CMS Leaders Will Work Toward A Better Plan For Building Academic Skills After Setbacks
Crafting a more effective plan for student success is the top item on Tuesday's Charlotte-Mecklenburg school board agenda.
Superintendent Earnest Winston and his staff will report on goals and strategies for reading and language arts, where students saw major setbacks during the pandemic. The report attached to the agenda shows the district is now dramatically off track for the six-year goals it hoped to meet in 2024.

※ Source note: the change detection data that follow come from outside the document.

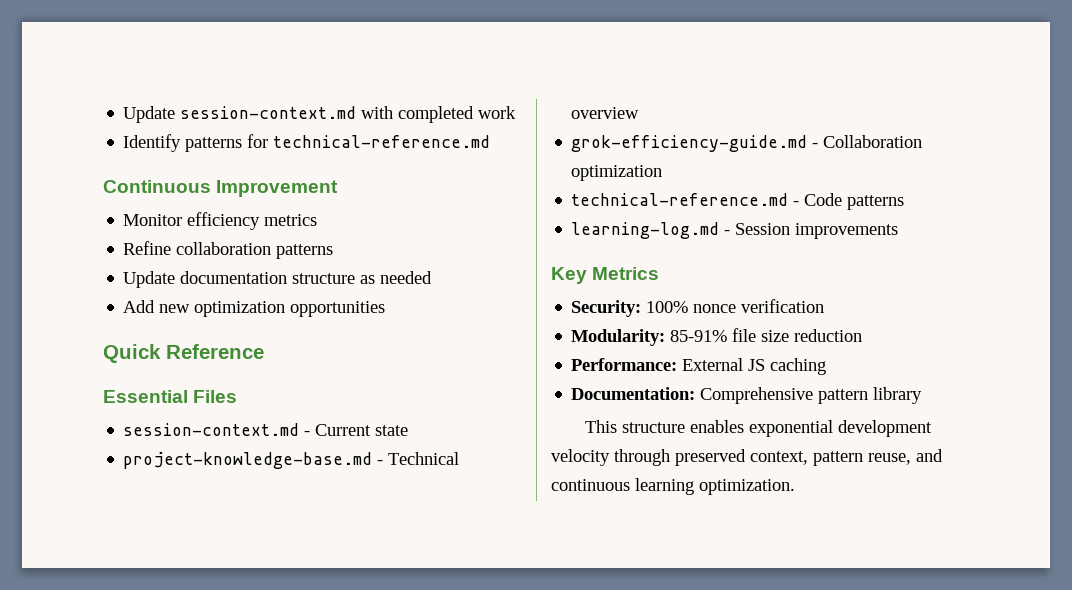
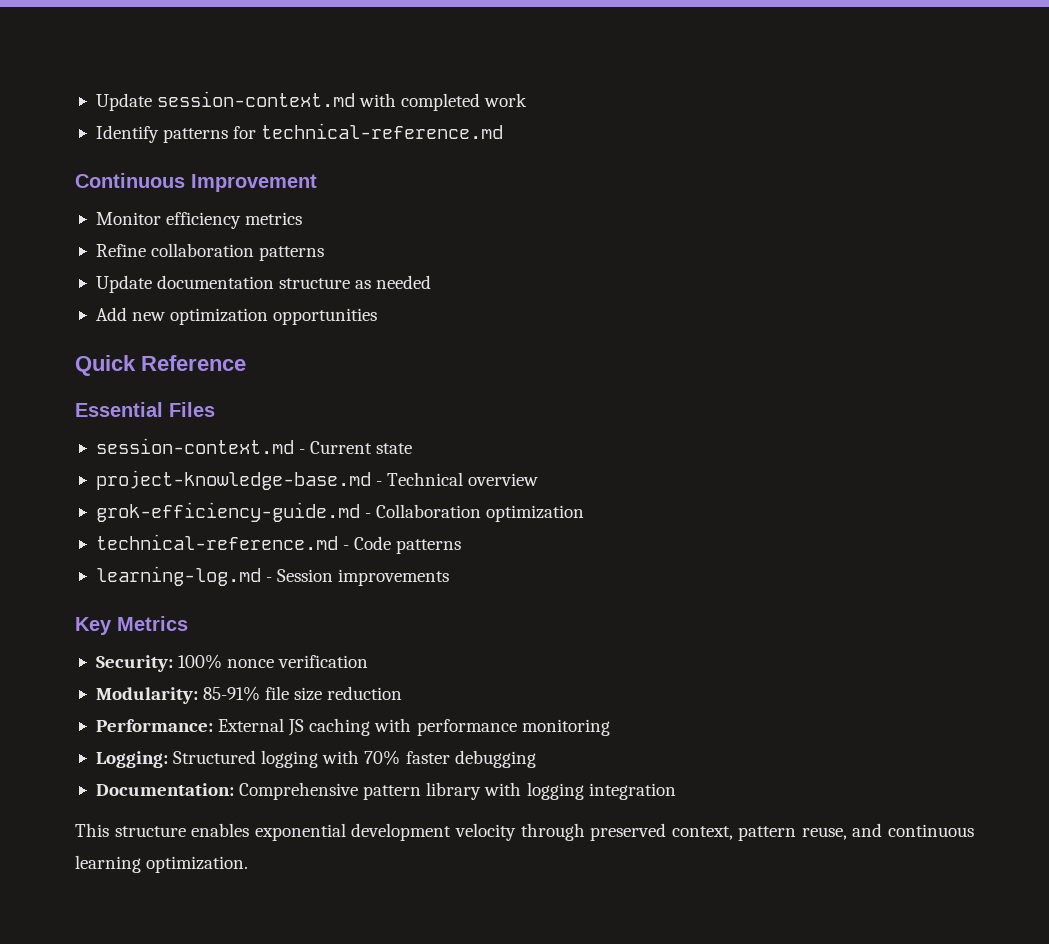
- Performance: External JS caching
+ Performance: External JS caching with performance monitoring
+ Logging: Structured logging with 70% faster debugging
- Documentation: Comprehensive pattern library
+ Documentation: Comprehensive pattern library with logging integration

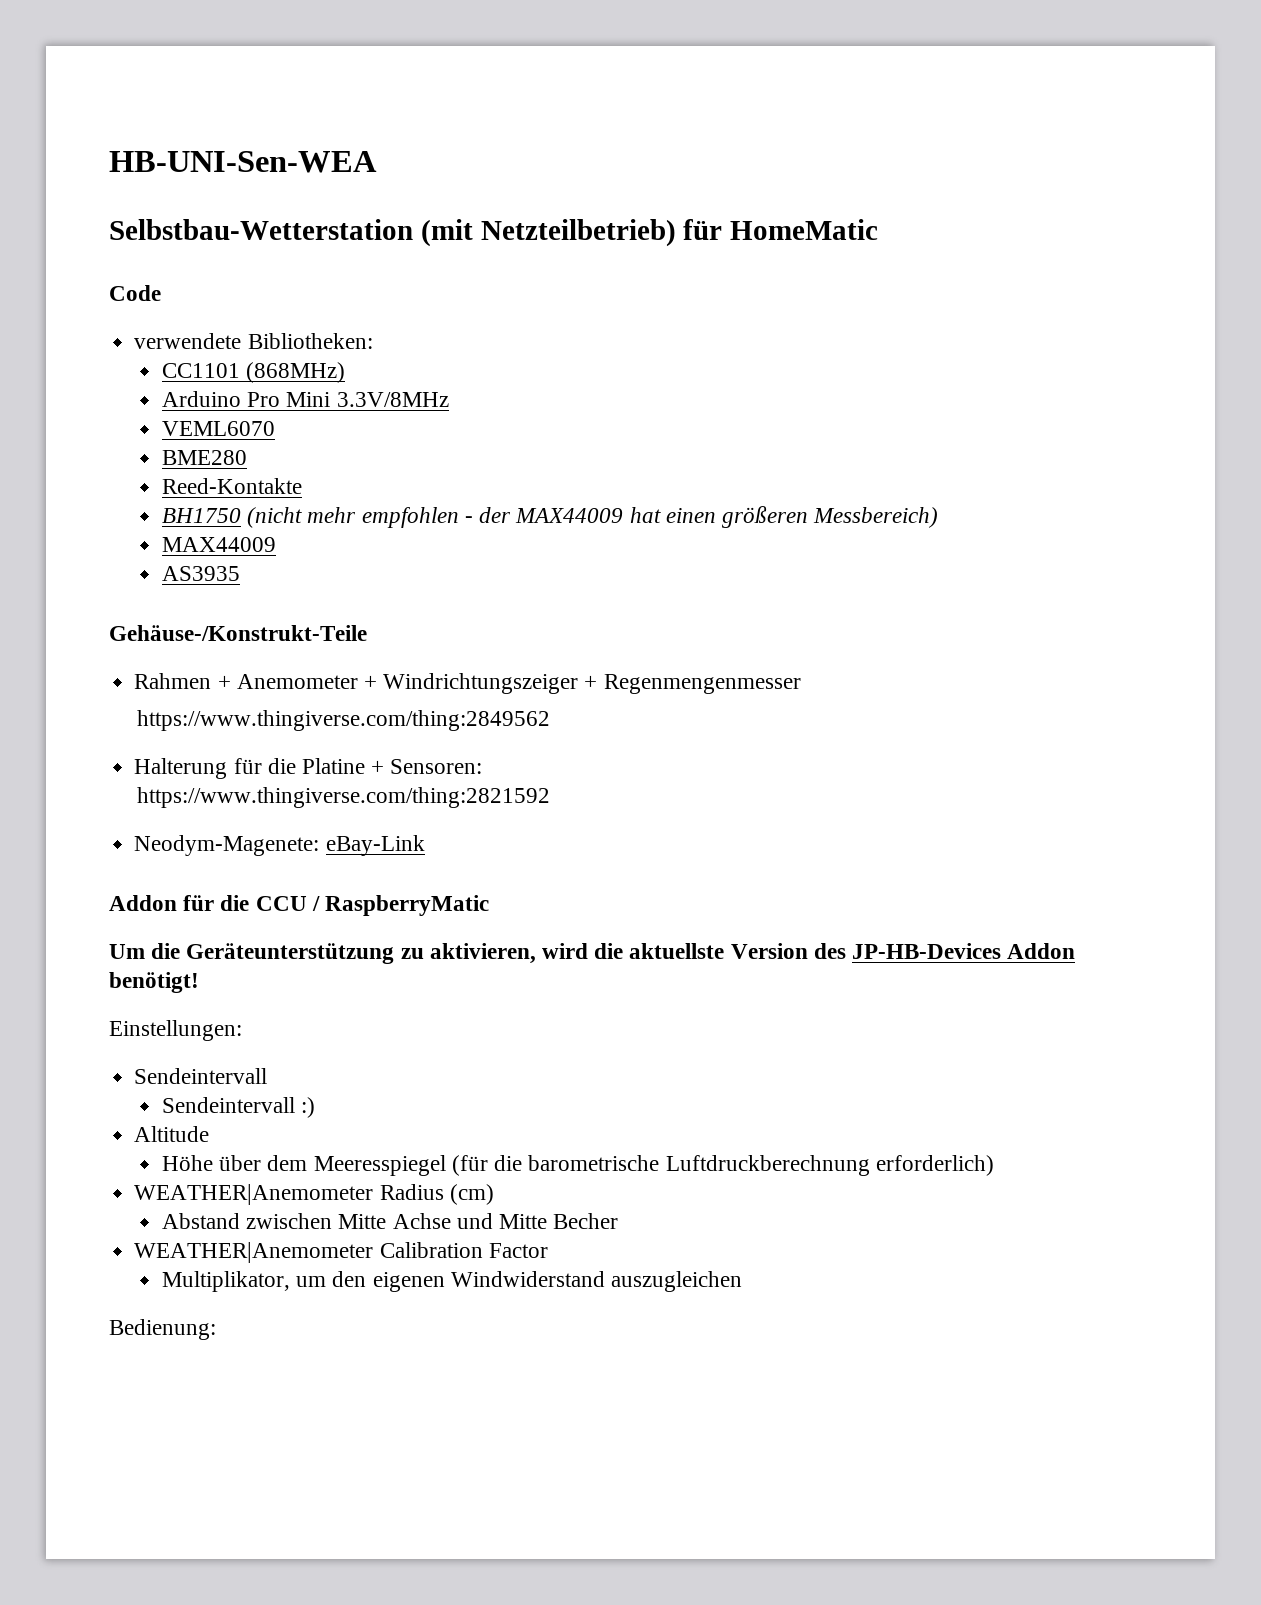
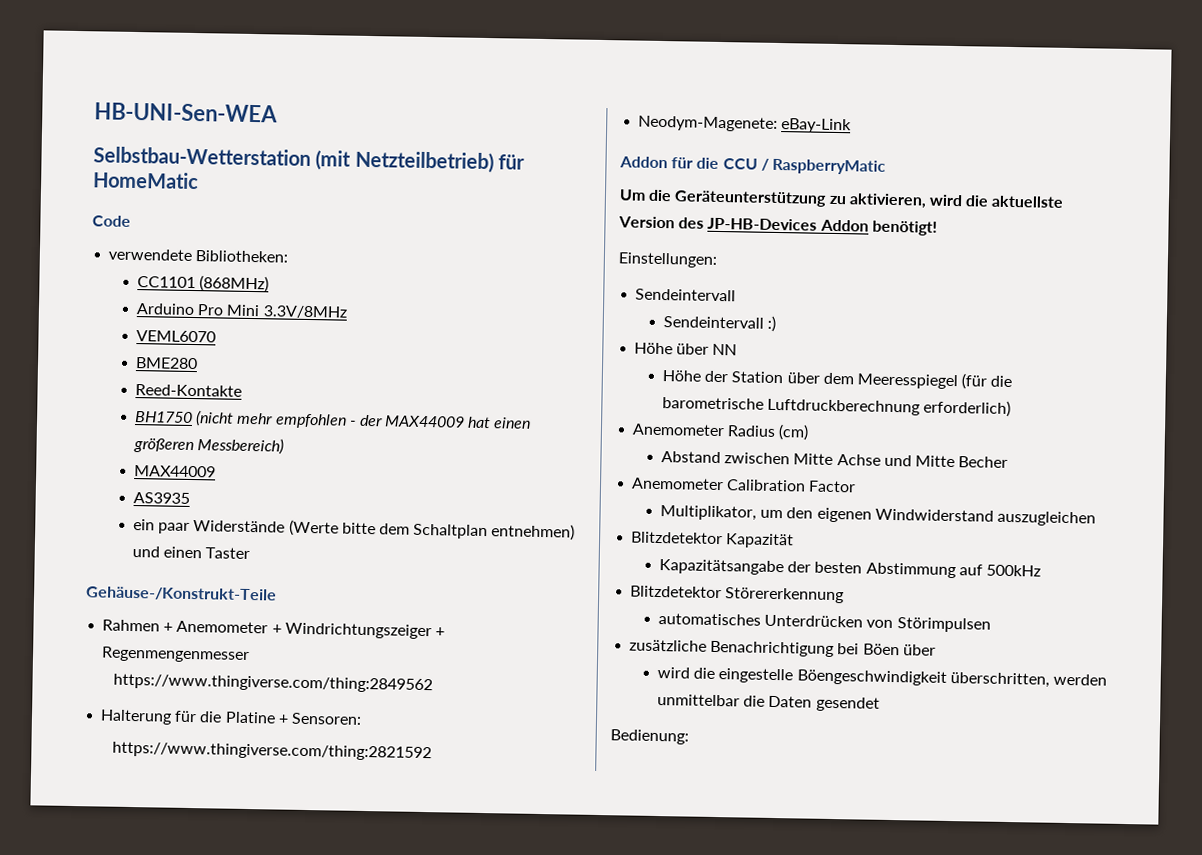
+ ein paar Widerstände (Werte bitte dem Schaltplan entnehmen) und einen Taster
- Altitude
- Höhe über dem Meeresspiegel (für die barometrische Luftdruckberechnung erforderlich)
+ Höhe über NN
+ Höhe der Station über dem Meeresspiegel (für die barometrische Luftdruckberechnung erforderlich)
- WEATHER|Anemometer Radius (cm)
+ Anemometer Radius (cm)
- WEATHER|Anemometer Calibration Factor
+ Anemometer Calibration Factor
+ Blitzdetektor Kapazität
+ Kapazitätsangabe der besten Abstimmung auf 500kHz
+ Blitzdetektor Störererkennung
+ automatisches Unterdrücken von Störimpulsen
+ zusätzliche Benachrichtigung bei Böen über
+ wird die eingestelle Böengeschwindigkeit überschritten, werden unmittelbar die Daten gesendet

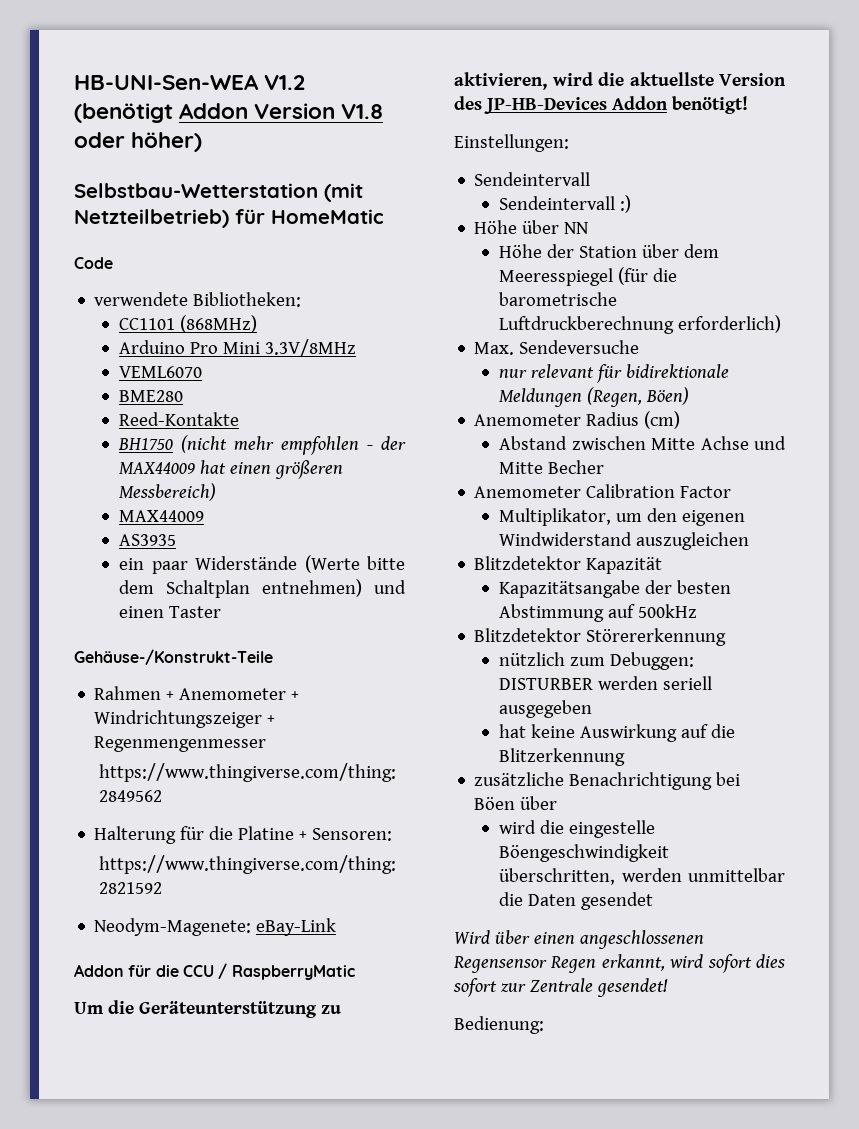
- HB-UNI-Sen-WEA
+ HB-UNI-Sen-WEA V1.2 (benötigt Addon Version V1.8 oder höher)
+ Max. Sendeversuche
+ nur relevant für bidirektionale Meldungen (Regen, Böen)
- automatisches Unterdrücken von Störimpulsen
+ nützlich zum Debuggen: DISTURBER werden seriell ausgegeben
+ hat keine Auswirkung auf die Blitzerkennung
+ Wird über einen angeschlossenen Regensensor Regen erkannt, wird sofort dies sofort zur Zentrale gesendet!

The plan was launched under then-Superintendent Clayton Wilcox in 2018. It calls for 52.5% of all CMS third-graders to have 2021 reading scores that put them on track for college and career success, moving toward 80% in three more years. In reality, just over 29% of last year's third-graders hit that mark.
For Black and Hispanic students, the 2021 goals for third-grade reading were 40.8% and 38.2% respectively, with the aim of steadily progressing to above 75% by 2024. The actual college-career ready percentages for those groups were 17.8% and 13.8%.
Even before the results came in for a year disrupted by the pandemic, CMS came under fire from county commissioners and some community leaders for shortchanging Black and Hispanic students and the low-performing schools that serve thousands of them.
Commissioners failed in their effort to withhold $56 million from the district until CMS leaders produced a better academic plan. But CMS officials said they were already working to improve the six-year strategic plan.
Tuesday night's discussion is part of the quest to do that — and to improve the school board's focus on student performance.
"We can’t afford to flounder right now," board Chair Elyse Dashew said Monday. "We can’t afford to be fuzzy right now."
After staff presents the update on reading results, which is part of the ongoing monitoring process, consultant A.J. Crabill from the Council of the Great City Schools will guide the board in asking questions that keep the spotlight on results.
Dashew said that's things like, "What’s working and what isn’t working? If something’s working, what do we need to replicate? If something isn’t working, what are we going to do about it? What are we going to do differently? How much is that going to cost?"
Dashew says the goal is to have the strategic plan updated — with adjustments for the pandemic as needed — by December.